No sé si os he contado ya que soy de Bilbao. Bilbao, para las que no lo conozcáis, es una ciudad del norte de España. Eso significa que está rodeada de verde, de montañas, de bosques. También significa que tiene el mar muy cerquita. En este caso, a 20 minutillos en coche o en metro.
Hace ya muchos años que mis padres decidieron que pasáramos los veranos en un pueblo muy cercano a Bilbao. A mi la idea me pareció espectacular porque una de mis mejores amigas veraneaba allí, así que la diversión ya estaba asegurada. Pasé mi adolescencia y mis años de carrera allí, y al terminar decidí que el mundo era muy grande y que las vacaciones las pasaría cuanto más lejos mejor. He viajado mucho y muy bien, pero ahora, con niños pequeños, he sentido la necesidad de volver a mis orígenes (¡y a un tiempo fresquito en verano!) y tengo la tremenda suerte de mantener allí mi base de operaciones.
En ese pueblo hay una playa preciosa, pero no es eso lo que más me gusta.

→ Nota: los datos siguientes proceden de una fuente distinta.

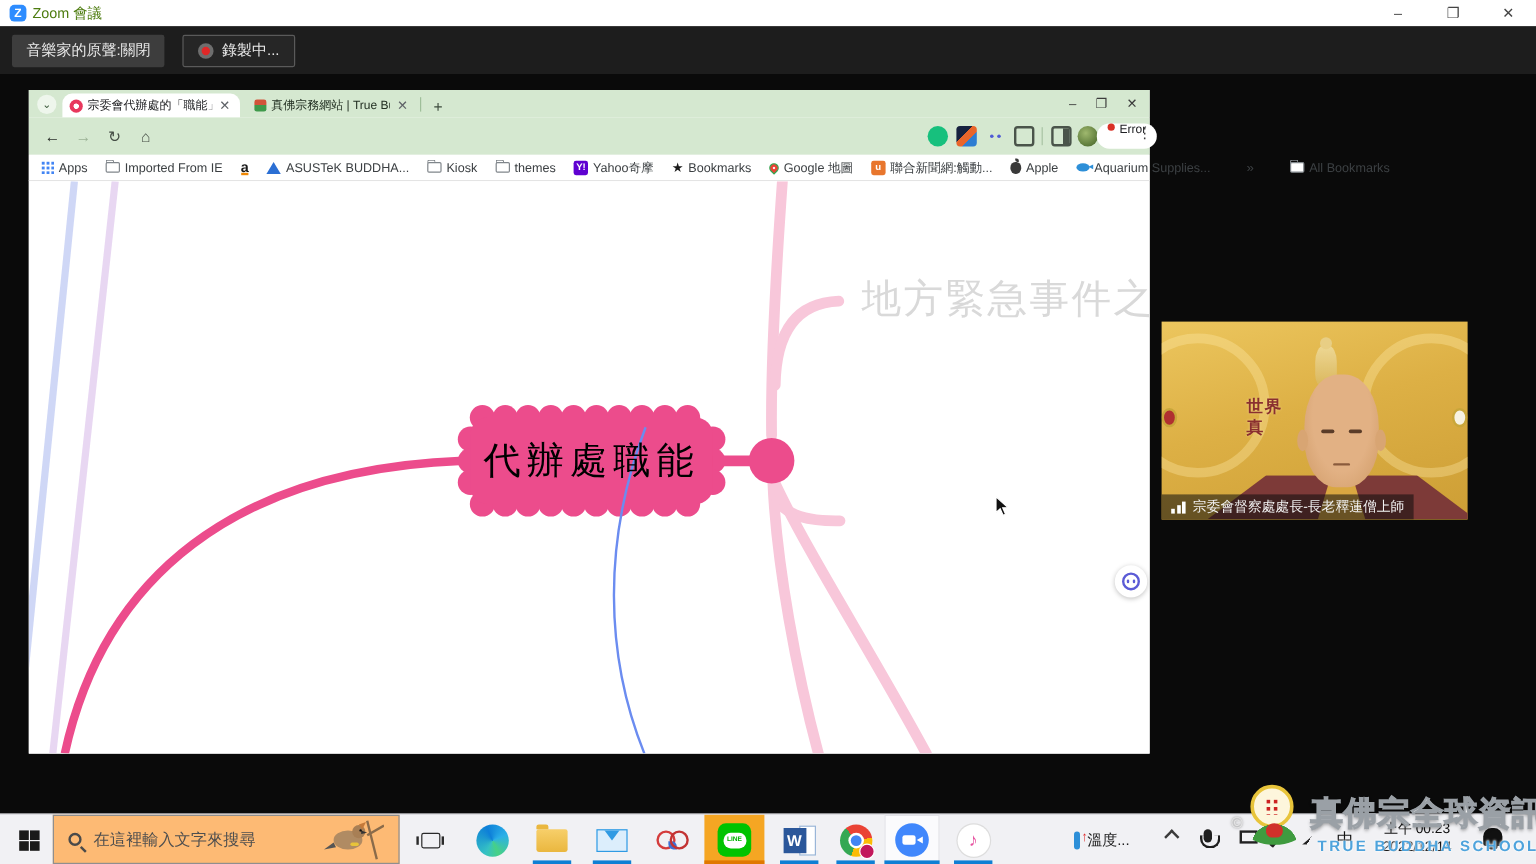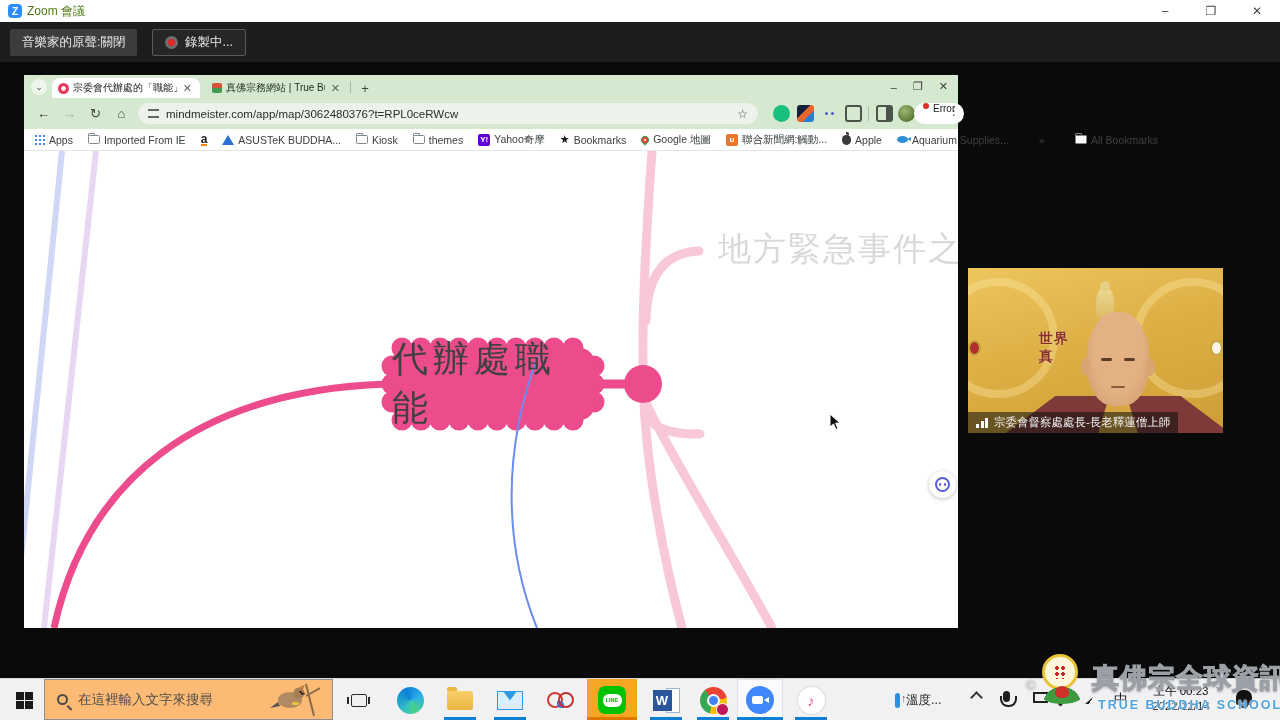--- a/index.html
+++ b/index.html
@@ -225,11 +225,6 @@
         <span class="nav-ic" style="left:36px;color:#9bb295;">→</span>
         <span class="nav-ic" style="left:62px;">↻</span>
         <span class="nav-ic" style="left:88px;">⌂</span>
-        <div class="url-pill">
-          <span class="tune-ic"></span>
-          <span class="url-text">mindmeister.com/app/map/3062480376?t=RPL0ceRWcw</span>
-          <span class="star-ic">☆</span>
-        </div>
         <span class="ext ext-green" style="left:749px;"></span>
         <span class="ext ext-col" style="left:773px;"></span>
         <span class="ext ext-face" style="left:797px;"></span>

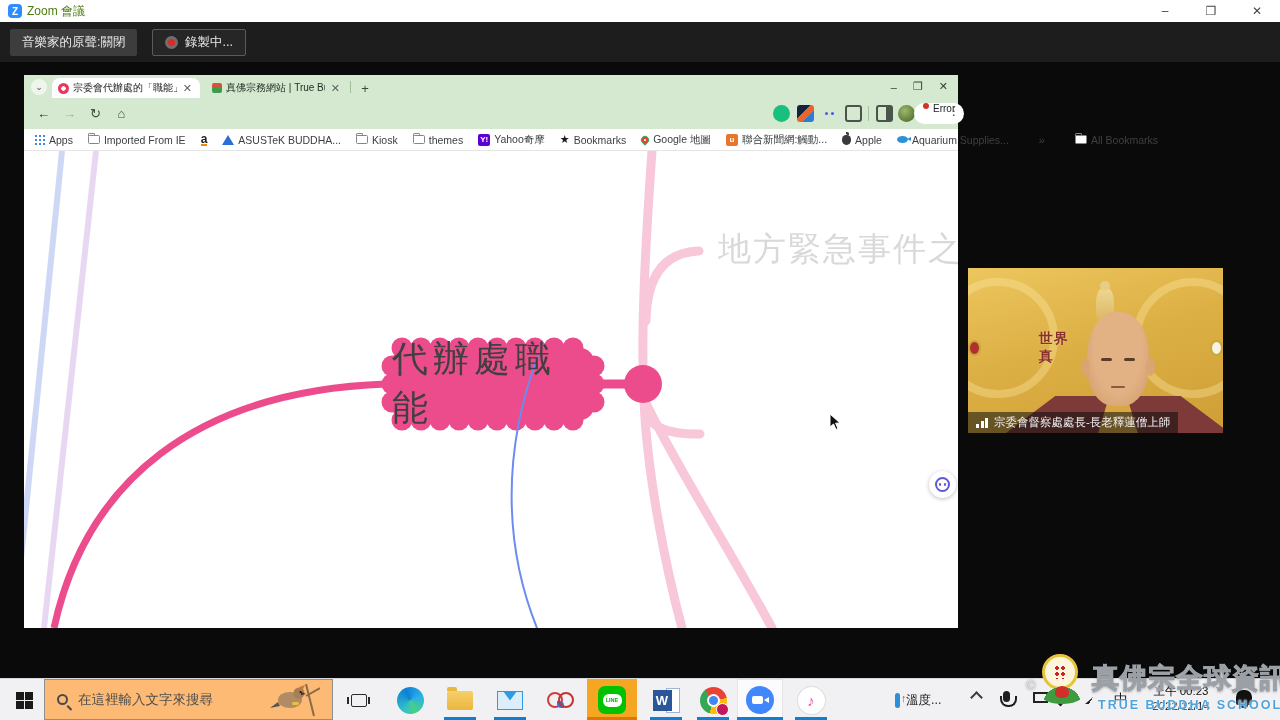--- a/index.html
+++ b/index.html
@@ -76,7 +76,7 @@
   .chev2 { font-size:11px; color:#3c4043; }
 
   .canvas { position:absolute; left:0; top:76px; width:934px; height:477px; background:#fff; overflow:hidden; }
-  .central-label { position:absolute; left:368px; top:197px; width:202px; height:72px; display:flex; align-items:center; justify-content:center; color:#404040; font-size:36px; letter-spacing:5px; font-weight:500; }
+  .central-label { position:absolute; left:368px; top:197px; width:202px; height:72px; display:flex; align-items:center; justify-content:center; color:#000000; font-size:31px; letter-spacing:5px; font-weight:500; }
   .faded-node { position:absolute; left:694px; width:260px; font-size:33px; letter-spacing:2px; color:#d9d9d9; white-space:nowrap; }
   .chat-widget { position:absolute; left:905px; top:320px; width:27px; height:27px; border-radius:50%; background:#fff; box-shadow:0 1px 4px rgba(0,0,0,.25); display:flex; align-items:center; justify-content:center; }
   .chat-face { width:15px; height:15px; border-radius:50%; border:2.5px solid #5b5bd6; position:relative; }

Lo que me conecta de verdad son sus alrededores. Sus acantilados, sus montes, sus caminos llenos de paz y de verde. Sus miradores a un mar siempre fiero, infinito.
Uno de esos miradores que os comentaba es era mi favorito.

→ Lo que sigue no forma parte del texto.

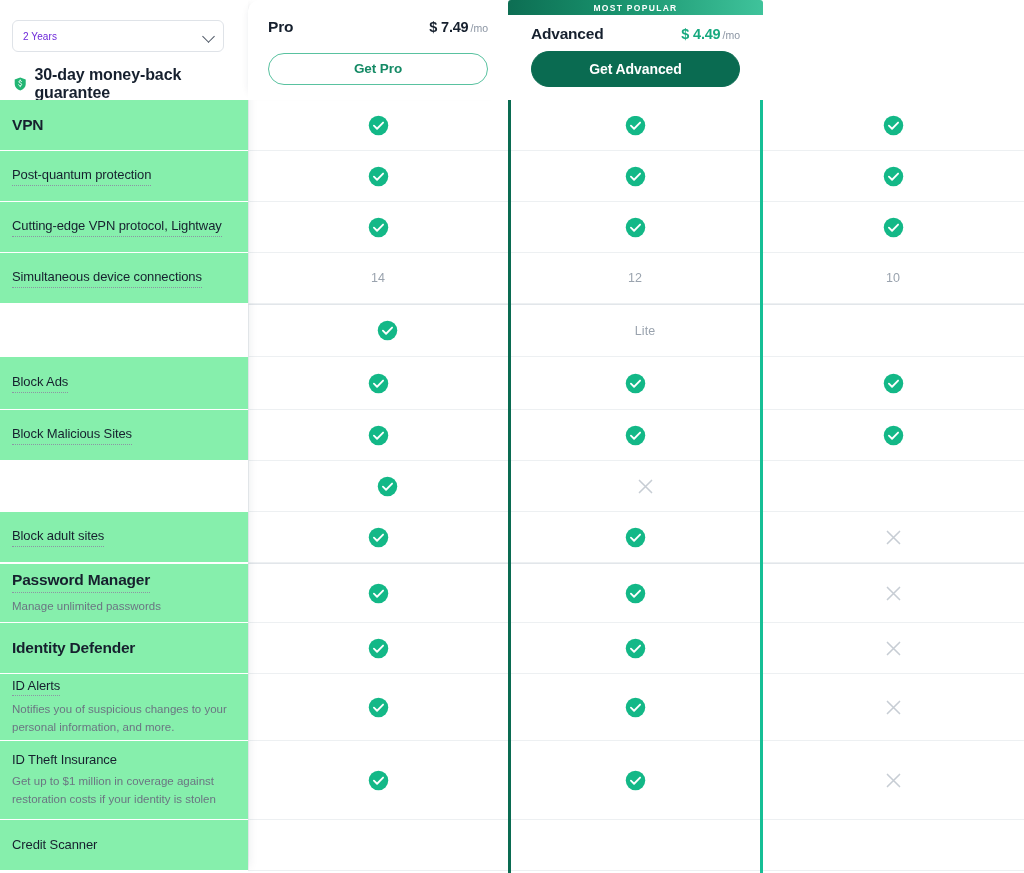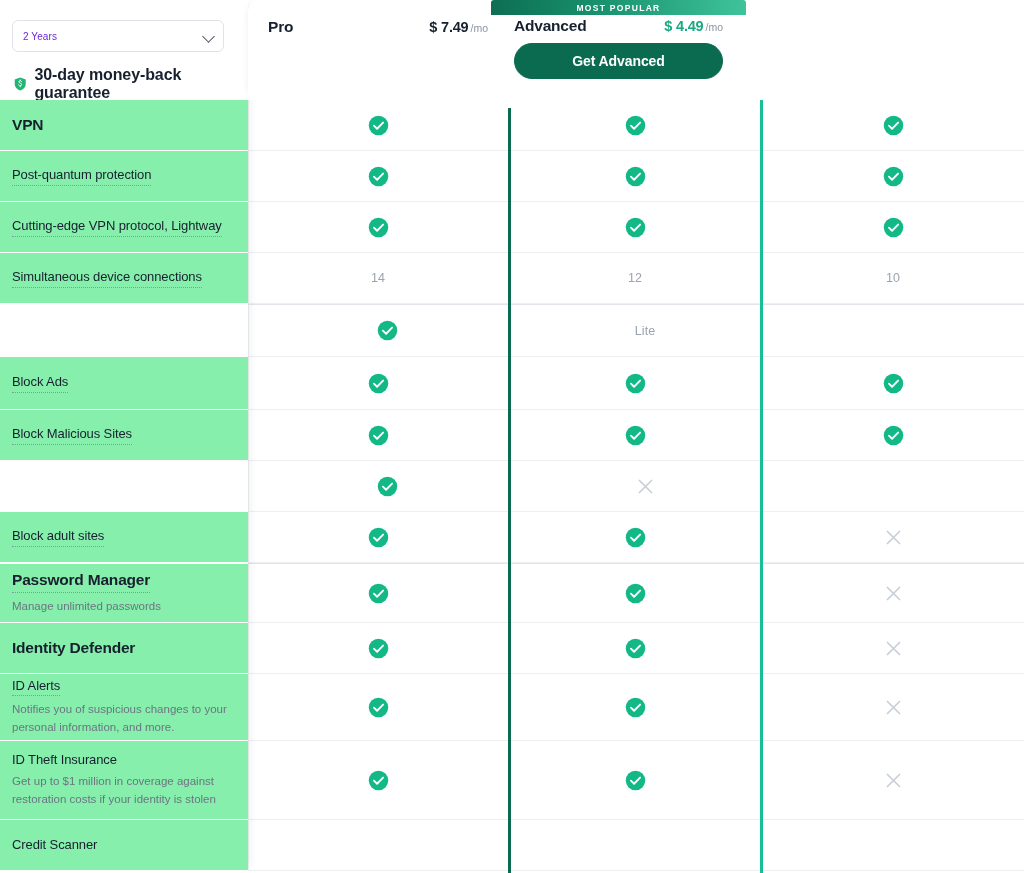--- a/index.html
+++ b/index.html
@@ -192,7 +192,7 @@
   }
 
   .plan-pro      { left: 248px; width: 260px; }
-  .plan-advanced { left: 491px; width: 255px; }
+  .plan-advanced { left: 508px; width: 255px; }
   .plan-basic    { left: 763px; width: 261px; }
 
   .card {

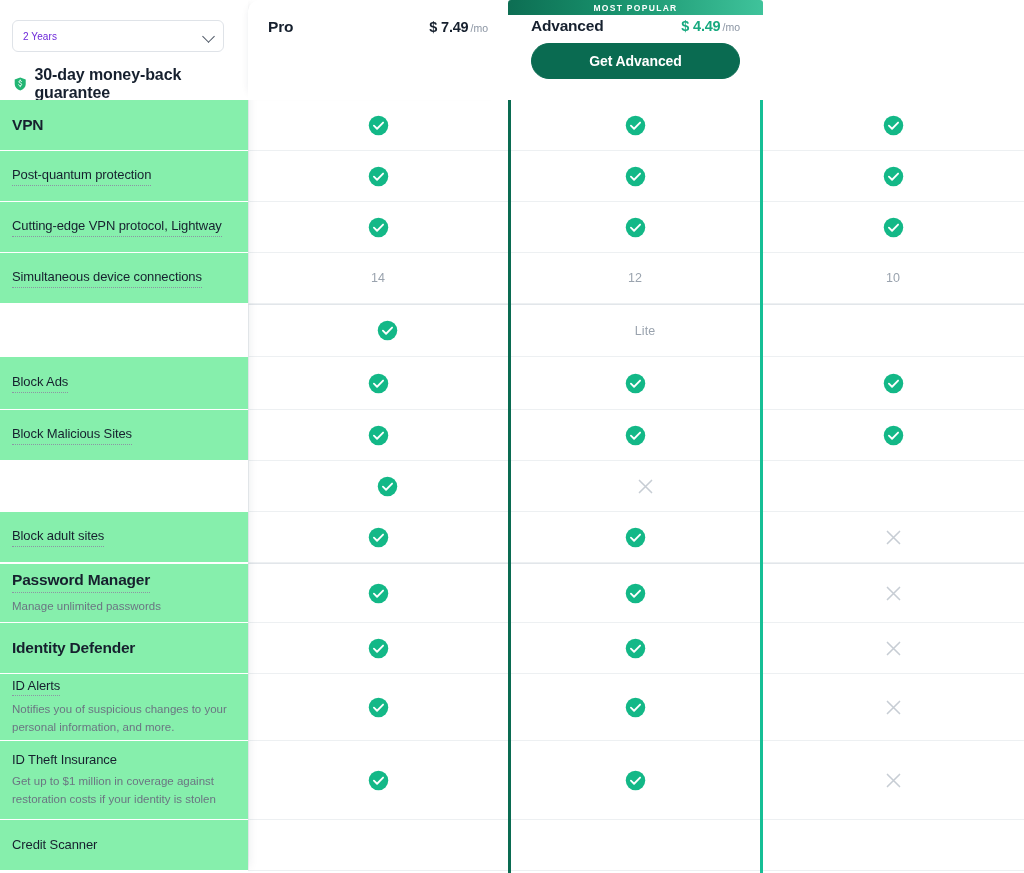--- a/index.html
+++ b/index.html
@@ -214,7 +214,7 @@
   .plan-advanced .card {
     background: #ffffff;
     padding-top: 0;
-    margin: 8px 3px;
+    margin: 16px 3px;
     width: calc(100% - 6px);
   }
   .popular-banner {

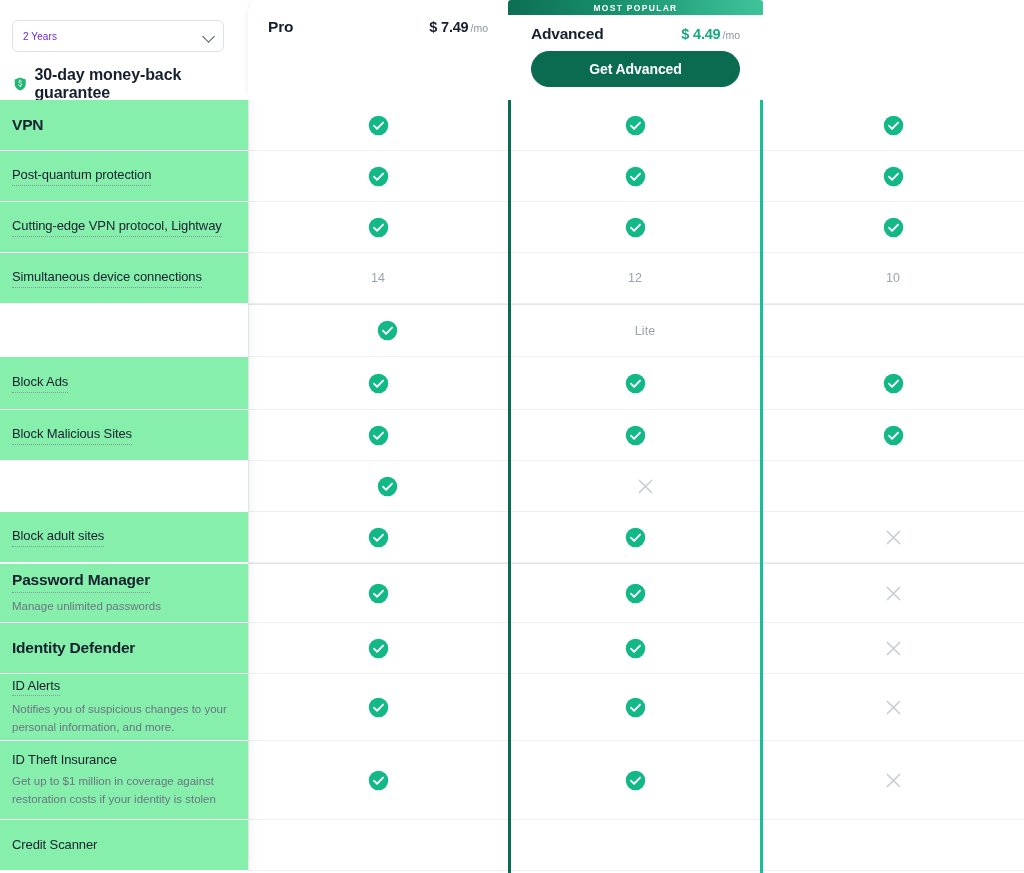--- a/index.html
+++ b/index.html
@@ -652,6 +652,7 @@
           <span class="plan-price">$ 7.49</span><span class="plan-per">/mo</span>
         </span>
       </div>
+      <button class="cta">Get Pro</button>
     </div>
   </div>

A este mirador se llega caminando cómodamente por una carretera vecinal. Está en lo alto de una cuesta que cuesta de verdad, y sólo tienes que apartarte un poquito del camino para poder disfrutarlo.
Se trata de un vértice geodésico que está en lo alto de un acantilado y habré ido hasta allí en busca de una puesta de sol, de sosiego, de alegría, de un amanecer o de recogimiento cientos de veces.

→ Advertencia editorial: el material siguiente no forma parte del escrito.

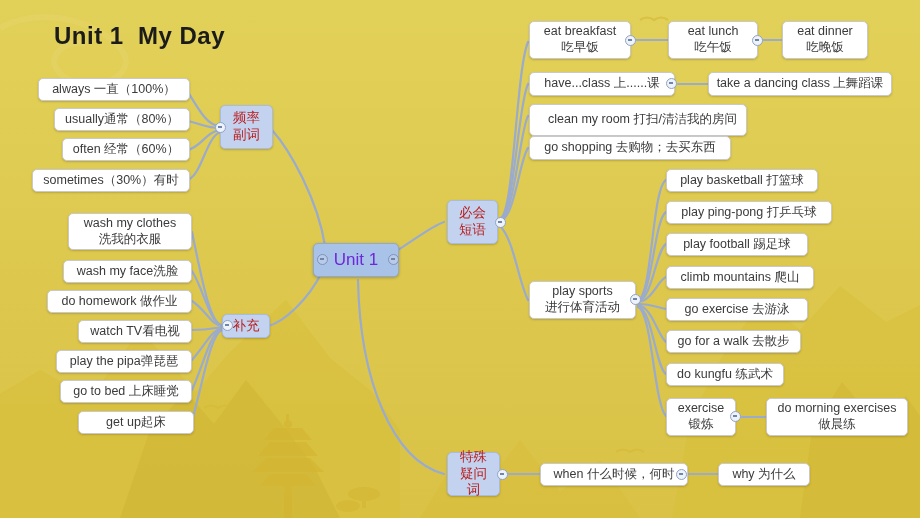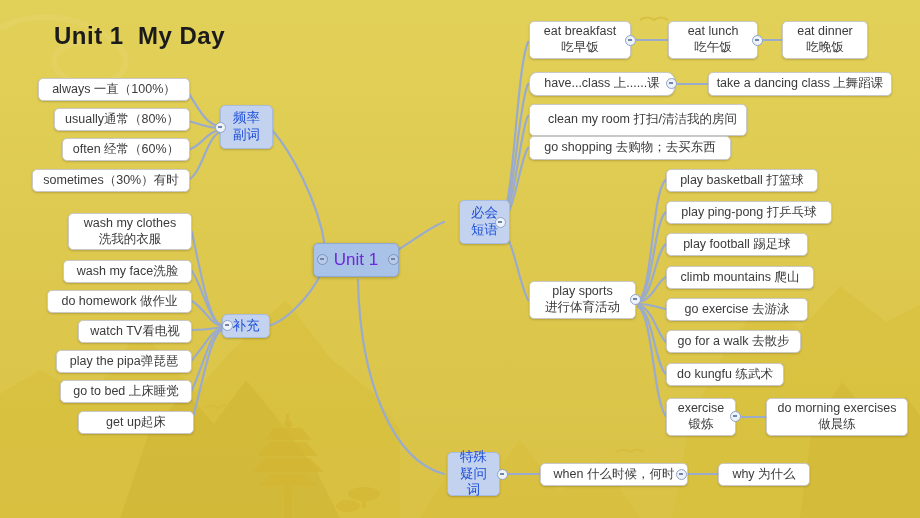--- a/index.html
+++ b/index.html
@@ -276,7 +276,7 @@
   </div>
   <span class="handle" style="left:625px; top:35px;"></span>
 
-  <div class="node" style="left:529px; top:72px; width:146px; height:24px;border-radius:8px;">
+  <div class="node" style="left:529px; top:72px; width:146px; height:24px;">
     <span>have...class 上......课</span>
   </div>
   <span class="handle" style="left:666px; top:78px;"></span>

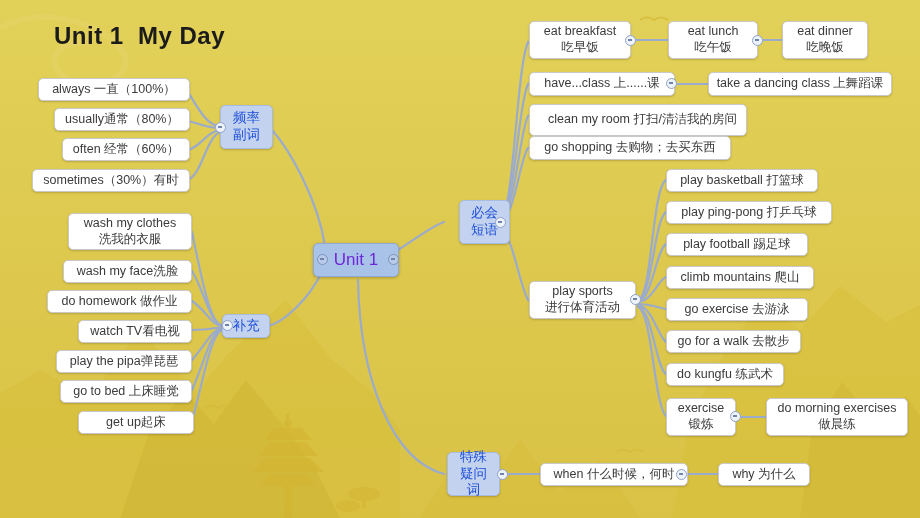--- a/index.html
+++ b/index.html
@@ -68,7 +68,7 @@
   .node.branch {
     background: #c3d3ef;
     border: 1px solid #a8bcdf;
-    color: #1d4ed8;
+    color: #b91c1c;
     font-size: 13.5px;
     box-shadow: 0 1px 2px rgba(90,70,10,.3);
   }

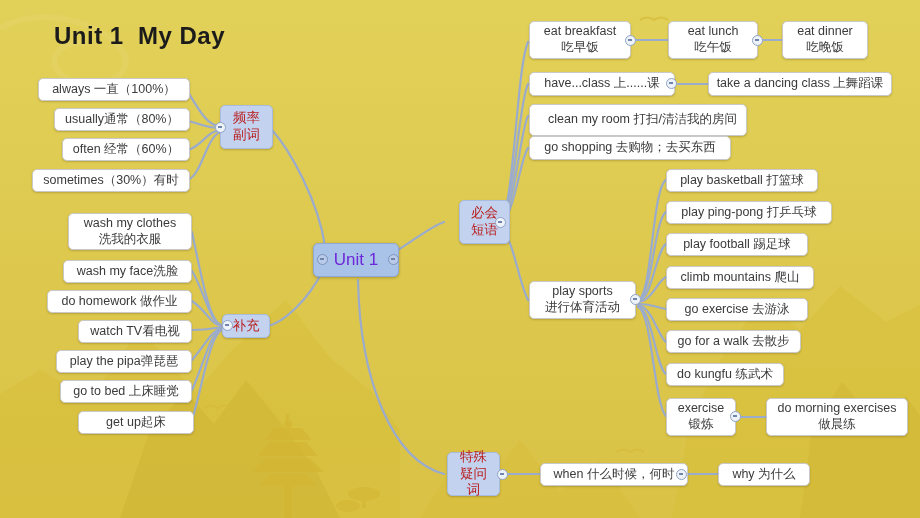--- a/index.html
+++ b/index.html
@@ -264,7 +264,7 @@
     <span>get  up起床</span>
   </div>
 
-  <div class="node branch" style="left:447px; top:200px; width:51px; height:44px;margin-left:12px;">
+  <div class="node branch" style="left:447px; top:200px; width:51px; height:44px;">
     <span>必会
 短语</span>
   </div>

Y cada una de las veces que llegaba hasta él, no podía evitar fijarme en otro punto. Un punto que estaba más abajo, para el que no había un camino. Un punto que estaba sobre una roca que se metía en el mar. Y que, a mí, desde ahí arriba, me parecía peligroso.
Pasé varios años llegando a mi punto favorito, disfrutándolo como una enana, pensando que no había lugar más bello en el mundo, y mirando a la roca que se metía en el mar por el rabillo del ojo.
Hasta que un día decidí ir. A pesar del miedo. A pesar del profundo respeto que me daba bajar hasta allí.
A pesar de no haber camino y de no parecerme un lugar del todo seguro visto desde lejos.
Visto desde lejos.
Me inventé un camino (que luego descubrí que ya estaba hecho desde otro lugar…), atravesé helechos y flores silvestres y llegué al comienzo de mi roca. Vista desde allí era totalmente inofensiva. Había camino suficiente para llegar hasta el final con seguridad, y la vista era infinitamente mejor que la de mi punto de siempre.
Una vez llegada a ese punto encontré un nuevo refugio al que ya no he renunciado. La belleza de ese lugar es de otro planeta.
Belleza sensorial.
La que llega desde el sentido de la vista es obvia.
La del oído, quizá la entendáis mejor con la siguiente foto.
La del tacto me llega de mi roca.
Y la del olfato, viene de esa mezcla de mar y montaña tan difícil de definir.
Por último, la del gusto la verdad es que no me he puesto a explorarla. Chupar la roca ya me parece un poco demasiado.
Cuando me di cuenta del super aprendizaje que había detrás de atreverme a ir al que, en el fondo, sabía que era el punto que quería disfrutar, me sentí una auténtica estudiosa de la vida y le mandé un mensaje a mi querida Sol Aguirre (si no la conoces googlea y flipa. De nada.) para contárselo.
Lo nuevo siempre acojona nos da miedo. Podemos inventar mil excusas razones por las cuales debemos quedarnos en ese sitio en el que sabemos que estamos bien. Pero si por el rabillo del ojo aparece otro sitio, si nuestra tripa nos dice que no es ahí, debemos escucharlo. Porque si no lo hacemos, correremos el riesgo de perdernos ese lugar que sí que nos completa.
Ese lugar en el mundo al que acudir siempre y sentirte bien. En paz.
** Y al final resulta que el camino era bien sencillito aunque no se viera a simple vista. Y también resulta que es el lugar al que llevo siempre que puedo a las personas especiales de mi vida.
Maravilla. Esos acantilados son también mi paz. Algún día viviré cerca de ellos, aunque no me haya atrevido a verlos más que de lejos. Gracias Leire por todas tus cartas y ésta, para mi especial.
Qué bonito Leire! Te veo y me visualizo en esos acantilados escuchando el mar y sintiendo ese olor. Gracias por recordarnos la belleza de la naturaleza.